No less important is the fact that the audience has not significantly progressed in its social views in the last 100 years, despite the trends of modernist and post-modernist thought. The best playwrights of realism knew how to use the conservative, theatrical forms of melodrama and comedy to present subversive truths to the audience, inviting it to rethink its beliefs.
And so, three plays written half a century ago were staged in the heart of the capitalist world (which is collapsing, according to the financial pages), before a well-to- do crowd that took the trouble to attend a play in some remote Canadian town, and perhaps to stay there for a few days. All three plays, which are part of the conservative-bourgeois cultural milieu, were both a scathing attack on the capitalist system and an expression of admiration for the socialist worldview.

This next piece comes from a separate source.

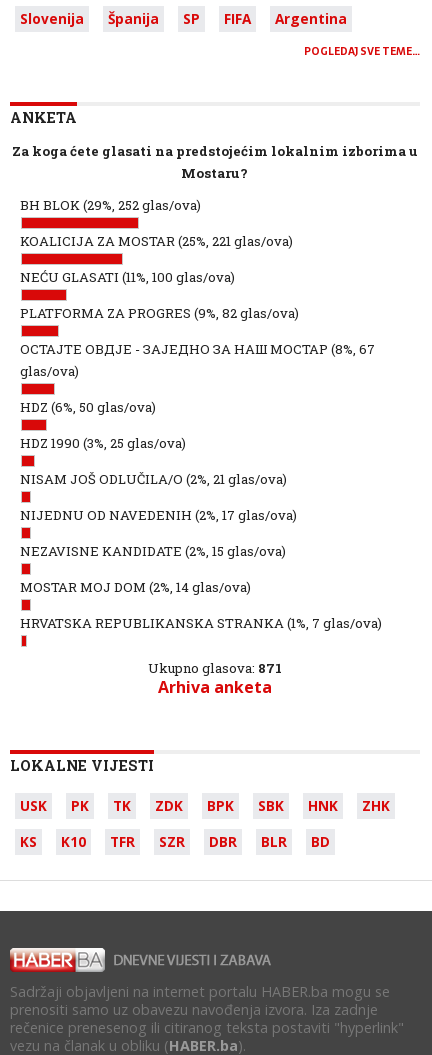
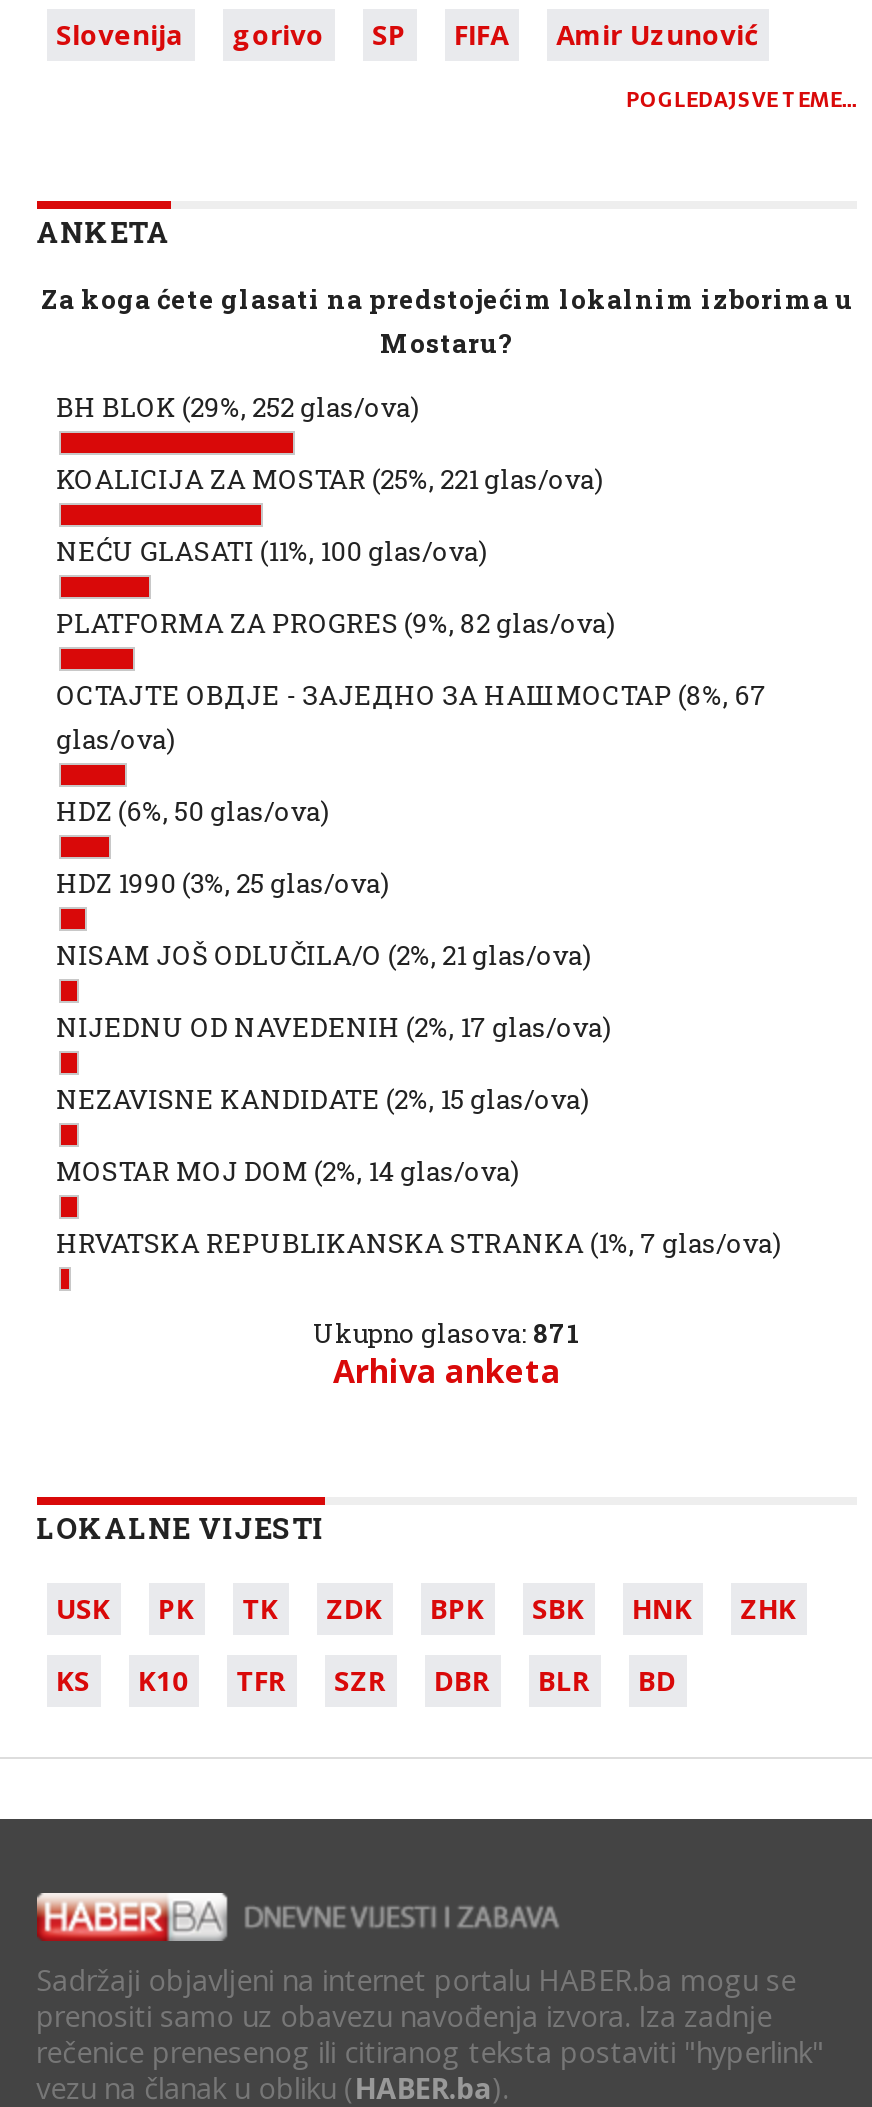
- Španija
+ gorivo

- Argentina
+ Amir Uzunović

After numerous arguments with critics from different theatrical cultures (at the end of the day, we all love theatre, drink and long conversations into the night) I thought to myself – if this is “museum-like theatre” and I can see two wonderful actresses in a matinee of Mrs. Warren’s Profession and that evening see the same actresses in An Inspector Calls (albeit in a performance whose social proselytizing was much too heavy-handed), then I’m perfectly comfortable in my conservatism. Because when this type of theatre is performed as it should be, from an understanding of its complexity and a respect for the audience, it has merit. Even if it does not offer anything new, or break taboos or foment revolution.
[1] Michael Handelzalts is the long-time theatre critic for Israel’s most prestigious daily newspaper Ha-aretz.